The principles of Naturopathy were first used by the Hippocratic School of Medicine in about 400 BC. The Greek philosopher Hippocrates believed in viewing the whole person in regards to finding a cause of disease, and using the laws of nature to induce cure. It was from this original school of thought that Naturopathy takes its principles.
The healing power of nature – nature has the innate ability to heal Identify and treat the cause – there is always an underlying cause, be it physical or emotional Do no harm – a Naturopath will never use treatments that may create other conditions Treat the whole person – when preparing a treatment plan, all aspects of a person’s being are taken into consideration The Naturopath as a teacher – a Naturopath empowers the patient to take responsibility for his/her own health by teaching self-care Prevention is better than cure – a Naturopath may remove toxic substances and situations from a patient’s lifestyle to prevent the onset of further disease
An initial consultation with a Naturopath normally takes about an hour. During this time the Naturopath will ask questions about the person’s condition, medical history, diet and lifestyle, and any conventional treatments that they may be taking. The consulting Naturopath may then use Iridology (looking into the iris), or tongue and nail diagnosis to get a better picture of the complete health state of the client.

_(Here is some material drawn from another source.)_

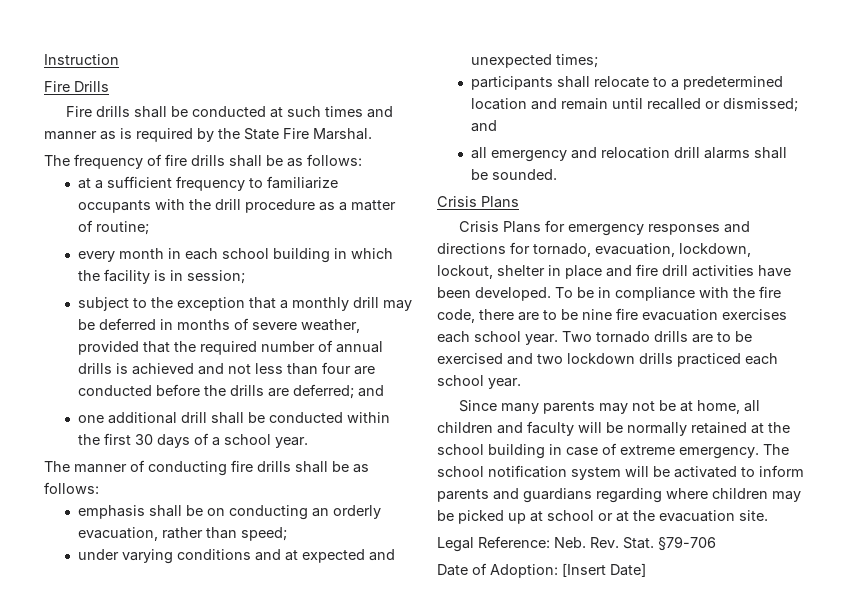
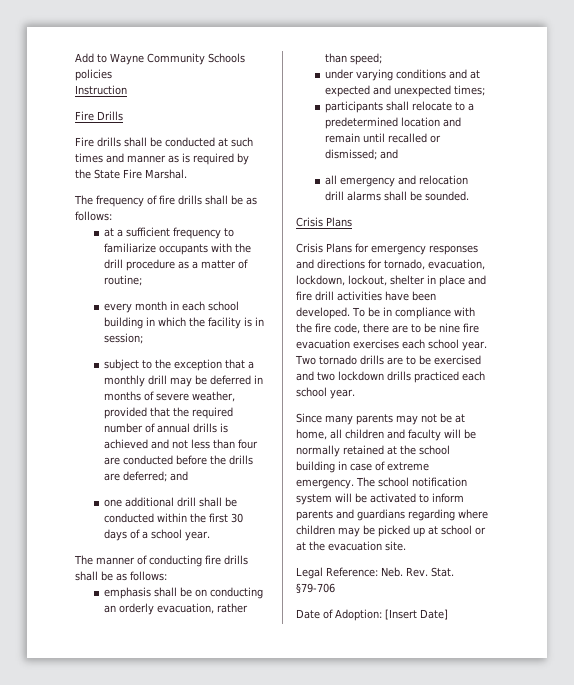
+ Add to Wayne Community Schools policies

If needed, pathology testing such as hair, stool, or blood analysis may be recommended.
Once all of the information is gathered, a treatment plan is formulated that addresses all areas of the person’s life, providing the body with the optimum chance to heal itself. The treatment plan may include advice on diet, lifestyle, exercise, herbal medicine, homeopathic treatments, or other suitable remedies. A Naturopath may also refer the client to other practitioners as part of an integrated health care approach.
Homoeopathy is an effective system of healing which assists the natural tendency of the body to heal itself. The homoeopathic practitioner recognises that symptoms of ill health are expressions of disharmony within the whole person and that it is the patient who needs treatment not the disease. By using highly diluted substances the homoeopath aims to improve the patients’ symptoms, physical, mental or emotional, and restore them back to normal health.